Directions » Would you repeat exactly the part of the listing below that runs from the line containing "possible, and repeat step 1." down to the line containing "slashes are needed.)", inclusive, and nothing else?

----------------------------------------

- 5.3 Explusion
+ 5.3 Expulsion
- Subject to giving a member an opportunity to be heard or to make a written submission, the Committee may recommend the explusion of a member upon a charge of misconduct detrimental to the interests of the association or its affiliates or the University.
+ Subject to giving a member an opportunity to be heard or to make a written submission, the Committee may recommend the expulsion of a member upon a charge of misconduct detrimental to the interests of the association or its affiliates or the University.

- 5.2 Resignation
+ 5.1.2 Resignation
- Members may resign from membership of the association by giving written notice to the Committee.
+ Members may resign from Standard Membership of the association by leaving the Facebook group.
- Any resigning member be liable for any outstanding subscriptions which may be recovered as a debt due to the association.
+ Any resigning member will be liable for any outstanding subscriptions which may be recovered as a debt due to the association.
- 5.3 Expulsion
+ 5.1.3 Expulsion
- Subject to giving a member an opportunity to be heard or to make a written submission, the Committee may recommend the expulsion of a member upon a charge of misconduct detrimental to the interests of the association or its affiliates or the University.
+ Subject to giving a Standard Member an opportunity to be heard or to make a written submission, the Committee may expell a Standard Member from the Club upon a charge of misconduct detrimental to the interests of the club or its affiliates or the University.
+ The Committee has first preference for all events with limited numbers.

----------------------------------------

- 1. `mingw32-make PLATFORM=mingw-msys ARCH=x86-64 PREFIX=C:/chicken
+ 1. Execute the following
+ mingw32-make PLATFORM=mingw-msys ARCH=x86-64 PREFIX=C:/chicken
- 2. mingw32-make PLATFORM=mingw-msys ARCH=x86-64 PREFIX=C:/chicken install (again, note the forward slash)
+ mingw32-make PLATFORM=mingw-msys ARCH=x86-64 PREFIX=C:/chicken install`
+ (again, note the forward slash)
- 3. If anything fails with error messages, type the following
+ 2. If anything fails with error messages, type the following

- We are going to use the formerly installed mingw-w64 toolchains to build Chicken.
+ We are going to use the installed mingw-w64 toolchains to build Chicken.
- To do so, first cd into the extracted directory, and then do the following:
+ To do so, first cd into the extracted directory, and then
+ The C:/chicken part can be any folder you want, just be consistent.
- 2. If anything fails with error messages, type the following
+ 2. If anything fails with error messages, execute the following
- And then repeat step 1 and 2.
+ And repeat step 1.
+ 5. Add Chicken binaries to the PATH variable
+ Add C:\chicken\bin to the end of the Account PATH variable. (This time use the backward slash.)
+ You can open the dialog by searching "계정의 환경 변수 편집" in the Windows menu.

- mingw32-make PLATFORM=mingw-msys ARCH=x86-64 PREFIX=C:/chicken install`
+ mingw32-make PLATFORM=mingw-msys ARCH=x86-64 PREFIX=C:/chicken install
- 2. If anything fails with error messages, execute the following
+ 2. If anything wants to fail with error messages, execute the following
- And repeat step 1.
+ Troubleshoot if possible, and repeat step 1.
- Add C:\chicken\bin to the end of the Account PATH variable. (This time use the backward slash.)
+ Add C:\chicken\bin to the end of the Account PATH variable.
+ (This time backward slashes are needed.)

----------------------------------------

Final answer »
+ Troubleshoot if possible, and repeat step 1.
- Add C:\chicken\bin to the end of the Account PATH variable. (This time use the backward slash.)
+ Add C:\chicken\bin to the end of the Account PATH variable.
+ (This time backward slashes are needed.)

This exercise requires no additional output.